I presented the toddler-hitting-kitty scenario to my 14yo to see what he thought. I didn't tell him what my views are beforehand. He said the only difference is the phrasing.

Whenever you speak for your child, as in "we" do such-and-such, you are creating a standard for them to live by. A rule, if you will. Saying it's not a rule is just sugarcoating, IMO.
post #89 of 200
Quote:
Originally Posted by 2tadpoles View Post
I'm not picking on YOU in particular, but this appears to be a matter of semantics to me. The "rule" is that "we are gentle with each other." Whether you say it's a rule is irrelevant.

I presented the toddler-hitting-kitty scenario to my 14yo to see what he thought. I didn't tell him what my views are beforehand. He said the only difference is the phrasing.

Whenever you speak for your child, as in "we" do such-and-such, you are creating a standard for them to live by. A rule, if you will. Saying it's not a rule is just sugarcoating, IMO.
I wouldn't argue that I always hoped they would not harm our animals or each other. I've tried, in word and deed, to teach basic resepct in a kind way, rather than in a threatening way. I always think of rules as things that can be broken and we never had to to worry about breaking something that didn't exist. My children are extremely gentle and respectful people-- with animals and each other, and have gotten there without threat of punishment.

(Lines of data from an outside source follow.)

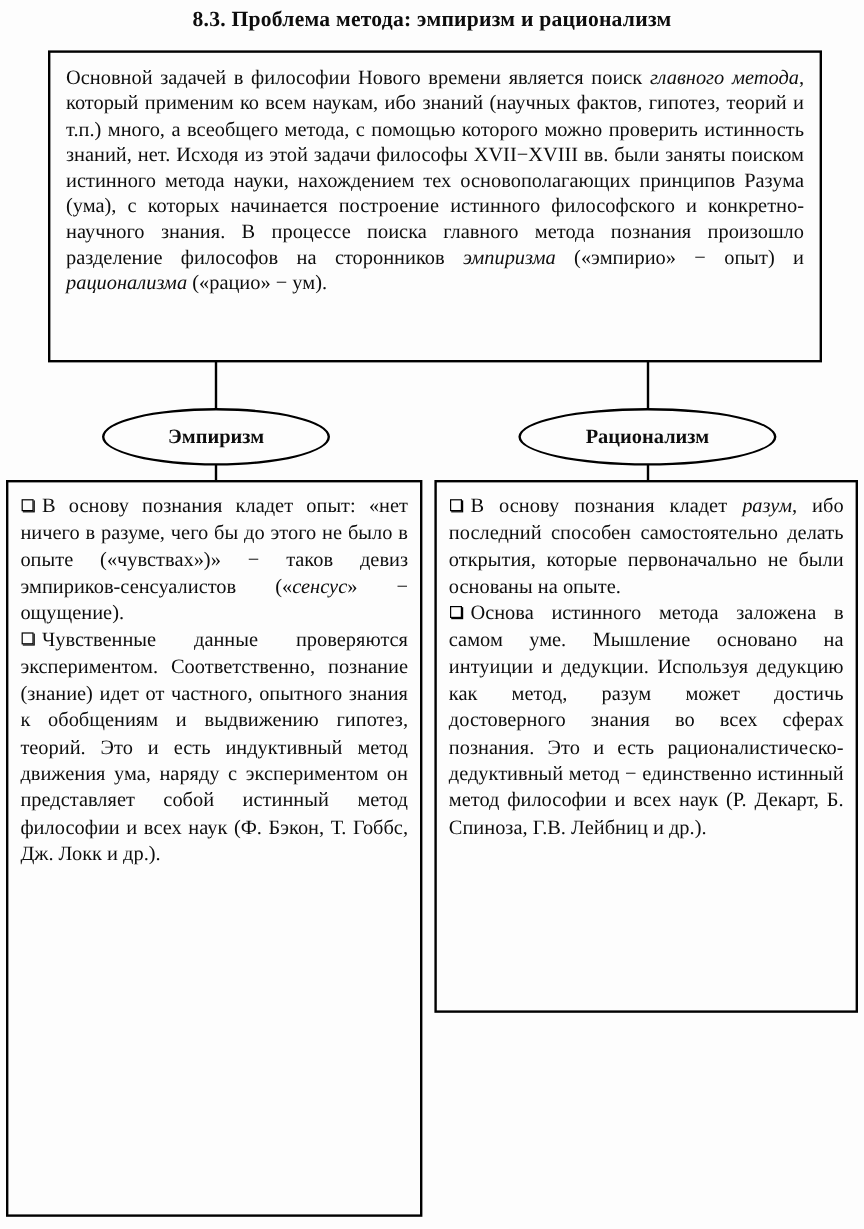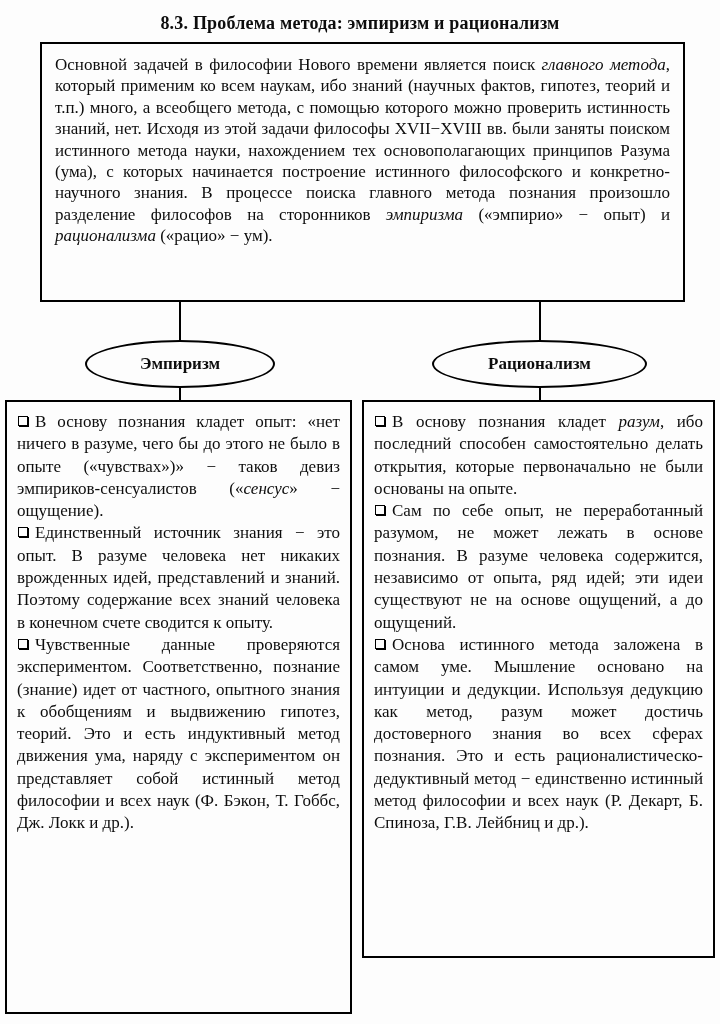--- a/index.html
+++ b/index.html
@@ -13,21 +13,20 @@
     color: #0d0d0d;
   }
   .title {
     position: absolute;
     top: 6px; left: 0;
     width: 720px;
     text-align: center;
     font-weight: bold;
     font-size: 18px;
     letter-spacing: 0.2px;
-    margin-top: 7px;
   }
   .intro-box {
     position: absolute;
     left: 40px; top: 42px;
     width: 645px; height: 260px;
     border: 2px solid #000;
     box-sizing: border-box;
     background: #fdfdfd;
     padding: 10px 13px;
     overflow: hidden;
@@ -68,21 +67,21 @@
     border: 2px solid #000;
     box-sizing: border-box;
     background: #fdfdfd;
     padding: 9px 10px;
     font-size: 17px;
     line-height: 22.3px;
     text-align: justify;
     overflow: hidden;
   }
   .col-left  { left: 5px;   width: 347px; height: 614px; }
-  .col-right { left: 362px; width: 353px; height: 558px; }
+  .col-right { left: 362px; width: 353px; height: 444px; }
   .bullet-item { text-align: justify; }
   .bullet {
     display: inline-block;
     width: 8px; height: 8px;
     border: 1px solid #000;
     box-shadow: 1px 1px 0 #000;
     margin-right: 7px;
     margin-left: 1px;
     vertical-align: 1px;
     background: #fdfdfd;
@@ -107,22 +106,20 @@
 
   <div class="oval oval-left">
     <span>Эмпиризм</span>
   </div>
   <div class="oval oval-right">
     <span>Рационализм</span>
   </div>
 
   <div class="col-box col-left">
       <div class="bullet-item"><span class="bullet"></span><span>В основу познания кладет опыт: «нет ничего в разуме, чего бы до этого не было в опыте («чувствах»)» − таков девиз эмпириков-сенсуалистов («</span><em>сенсус</em><span>» − ощущение).</span></div>
-      <div class="bullet-item"><span class="bullet"></span><span>Единственный источник знания − это опыт. В разуме человека нет никаких врожденных идей, представлений и знаний. Поэтому содержание всех знаний человека в конечном счете сводится к опыту.</span></div>
       <div class="bullet-item"><span class="bullet"></span><span>Чувственные данные проверяются экспериментом. Соответственно, познание (знание) идет от частного, опытного знания к обобщениям и выдвижению гипотез, теорий. Это и есть индуктивный метод движения ума, наряду с экспериментом он представляет собой истинный метод философии и всех наук (Ф. Бэкон, Т. Гоббс, Дж. Локк и др.).</span></div>
     </div>
   <div class="col-box col-right">
       <div class="bullet-item"><span class="bullet"></span><span>В основу познания кладет </span><em>разум</em><span>, ибо последний способен самостоятельно делать открытия, которые первоначально не были основаны на опыте.</span></div>
-      <div class="bullet-item"><span class="bullet"></span><span>Сам по себе опыт, не переработанный разумом, не может лежать в основе познания. В разуме человека содержится, независимо от опыта, ряд идей; эти идеи существуют не на основе ощущений, а до ощущений.</span></div>
       <div class="bullet-item"><span class="bullet"></span><span>Основа истинного метода заложена в самом уме. Мышление основано на интуиции и дедукции. Используя дедукцию как метод, разум может достичь достоверного знания во всех сферах познания. Это и есть рационалистическо-дедуктивный метод − единственно истинный метод философии и всех наук (Р. Декарт, Б. Спиноза, Г.В. Лейбниц и др.).</span></div>
     </div>
 
 </div>
 
 </body></html>

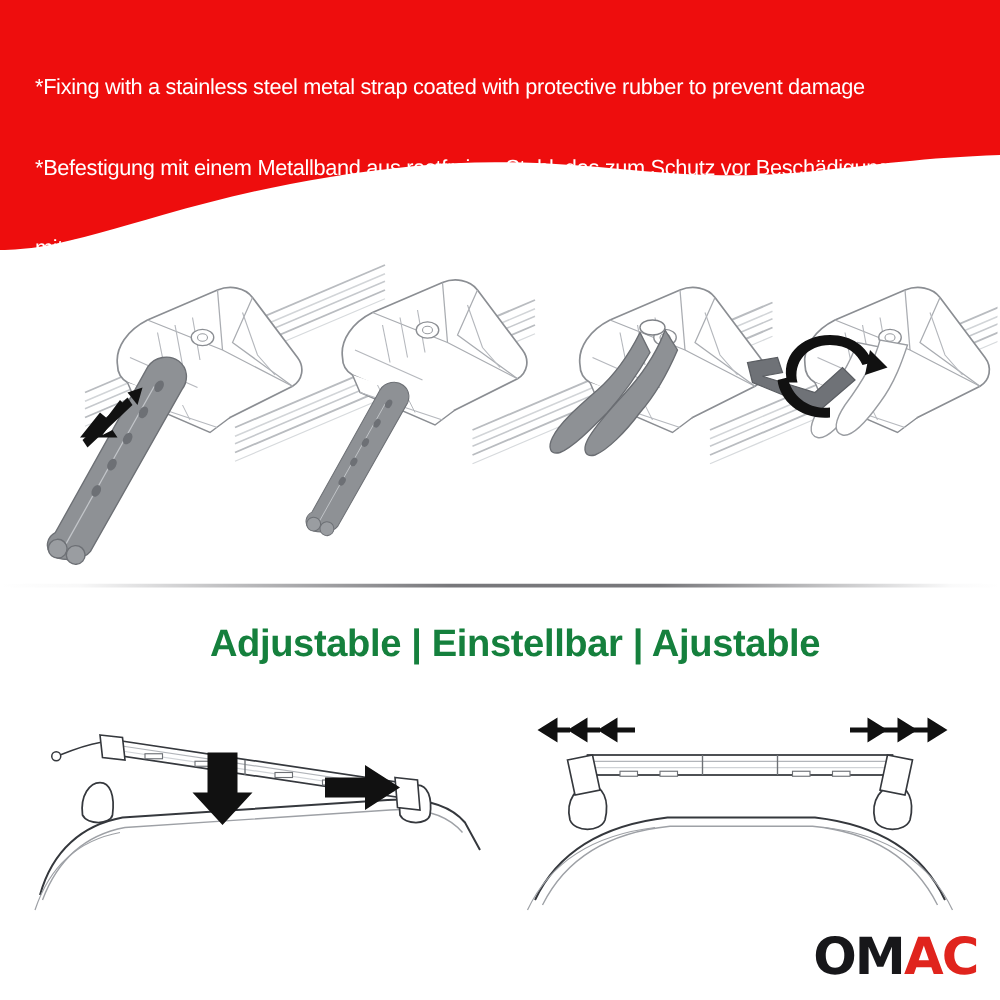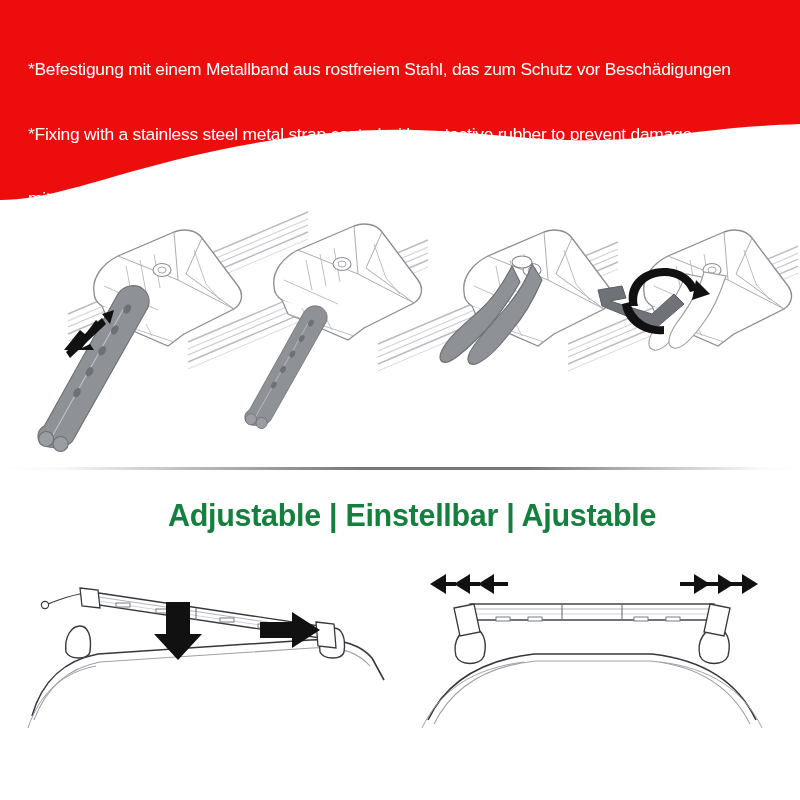--- a/index.html
+++ b/index.html
@@ -78,22 +78,22 @@
     <svg class="banner-svg" width="800" height="215" viewBox="0 0 800 215" aria-hidden="true">
       <path d="M0,0 L800,0 L800,124
                C740,126 700,132 650,137
                C600,142 560,141 505,136
                C440,130 390,127 330,133
                C250,141 190,155 130,172
                C95,182 62,192 34,197
                C22,199 10,200 0,200 Z" fill="#ee0d0d"></path>
     </svg>
     <div class="banner-text">
+      <span class="banner-line">*Fixing with a stainless steel metal strap coated with protective rubber to prevent damage</span>
       <span class="banner-line">*Befestigung mit einem Metallband aus rostfreiem Stahl, das zum Schutz vor Beschädigungen</span>
-      <span class="banner-line">*Fixing with a stainless steel metal strap coated with protective rubber to prevent damage</span>
       <span class="banner-line">mit Stahl überzogen ist</span>
       <span class="banner-line">*Fixation avec une sangle en métal inoxydable recouverte de caoutchouc de protection</span>
       <span class="banner-line">pour éviter les dommages.</span>
     </div>
   </div>
 
   <div class="steps">
     <svg class="panel-svg" width="790" height="262" viewBox="0 0 790 262" aria-hidden="true">
       <defs>
         <g id="rail">
@@ -280,14 +280,18 @@
 
         <g fill="#111111">
           <path d="M268,22 L282,22 L282,14 L298,24 L282,34 L282,26 L268,26 Z"></path>
           <path d="M292,22 L306,22 L306,14 L322,24 L306,34 L306,26 L292,26 Z"></path>
           <path d="M316,22 L330,22 L330,14 L346,24 L330,34 L330,26 L316,26 Z"></path>
         </g>
       </g>
     </svg>
   </div>
 
+  <div class="logo">
+    <span class="logo-text logo-om">OM</span>
+      <span class="logo-text logo-ac">AC</span>
+  </div>
 
 </div>
 
 </body></html>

I may be thinking deeper than a 14 yr old when I think of reminders (and modeling of gentle touching) such as "Be gentle with each other. Be gentle with the kitty' as being more about values than fixed rules. . For me, it's been about helping toddler impulses in a way that is void of worry about reprimends or shame.

And I've always been about sugarcoating in that I've always tried to make transitions and other things pleasant for a child who finds such things upsetting. If they need to get into a carseat, for instance, I would offer a little treat for the car. So I am not against trying to make the unpleasant not unpleasant for a child. Same reason we don't have a 'You can't go out without your coat'. the child will either feel cold and want the coat, or I will stuff the coat in our backpack until the child does want it, or I will get the car started before he has to get in. No biggie and no meltdown.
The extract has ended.